Data supplied START

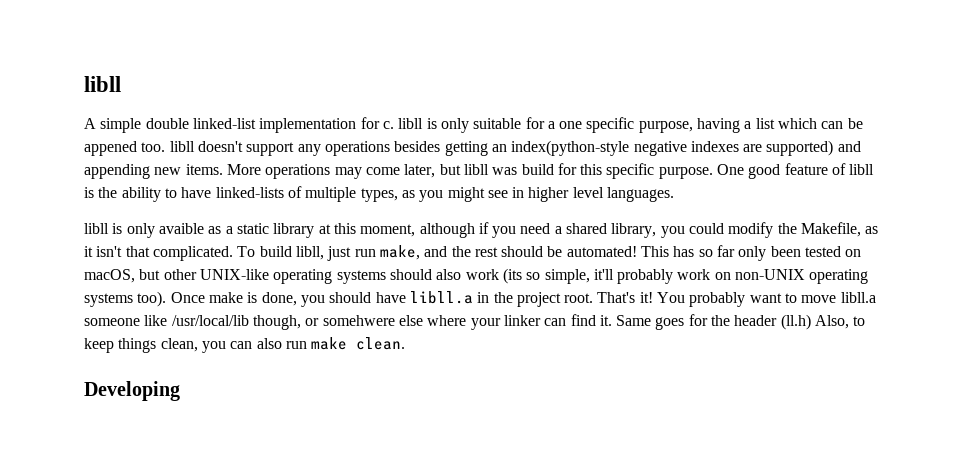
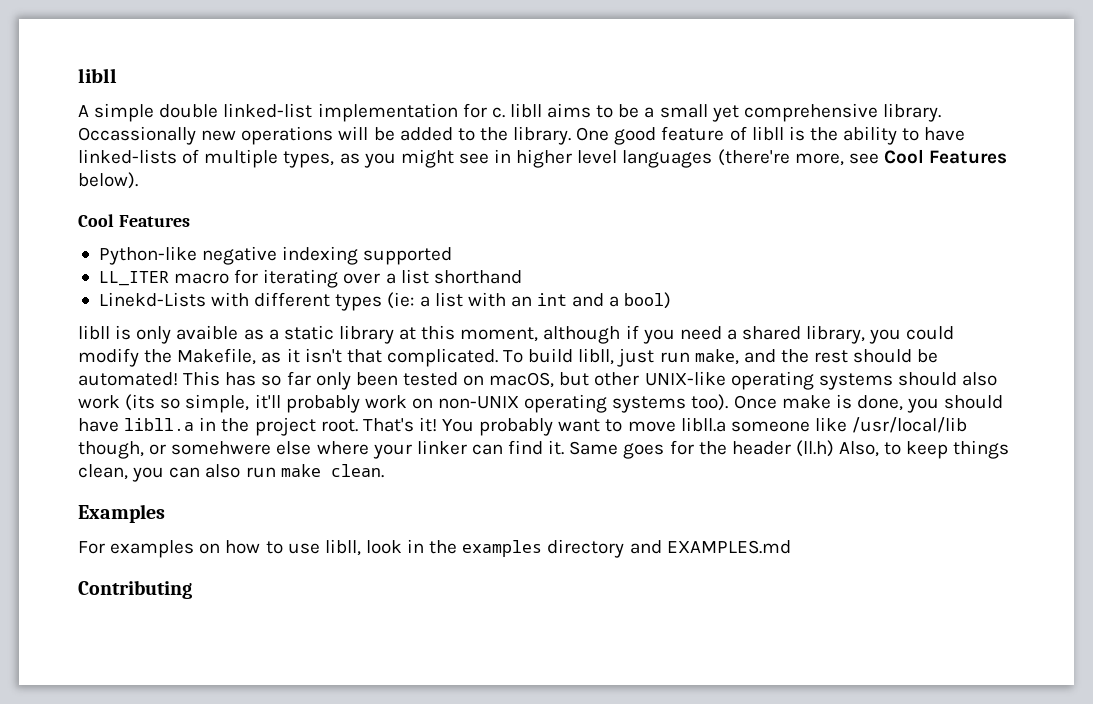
- A simple double linked-list implementation for c. libll is only suitable for a one specific purpose, having a list which can be appened too. libll doesn't support any operations besides getting an index(python-style negative indexes are supported) and appending new items. More operations may come later, but libll was build for this specific purpose.
+ A simple double linked-list implementation for c. libll aims to be a small yet comprehensive library. Occassionally new operations will be added to the library.
- One good feature of libll is the ability to have linked-lists of multiple types, as you might see in higher level languages.
+ One good feature of libll is the ability to have linked-lists of multiple types, as you might see in higher level languages (there're more, see Cool Features below).
+ Cool Features
+ Python-like negative indexing supported
+ LL_ITER macro for iterating over a list shorthand
+ Linekd-Lists with different types (ie: a list with an int and a bool)
- Developing
+ Examples
+ For examples on how to use libll, look in the examples directory and EXAMPLES.md
+ Contributing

Data supplied END

> _Your assignment_
Omit every picture, then write out the entries above exactly.

> _Output of the exercise_
- A simple double linked-list implementation for c. libll is only suitable for a one specific purpose, having a list which can be appened too. libll doesn't support any operations besides getting an index(python-style negative indexes are supported) and appending new items. More operations may come later, but libll was build for this specific purpose.
+ A simple double linked-list implementation for c. libll aims to be a small yet comprehensive library. Occassionally new operations will be added to the library.
- One good feature of libll is the ability to have linked-lists of multiple types, as you might see in higher level languages.
+ One good feature of libll is the ability to have linked-lists of multiple types, as you might see in higher level languages (there're more, see Cool Features below).
+ Cool Features
+ Python-like negative indexing supported
+ LL_ITER macro for iterating over a list shorthand
+ Linekd-Lists with different types (ie: a list with an int and a bool)
- Developing
+ Examples
+ For examples on how to use libll, look in the examples directory and EXAMPLES.md
+ Contributing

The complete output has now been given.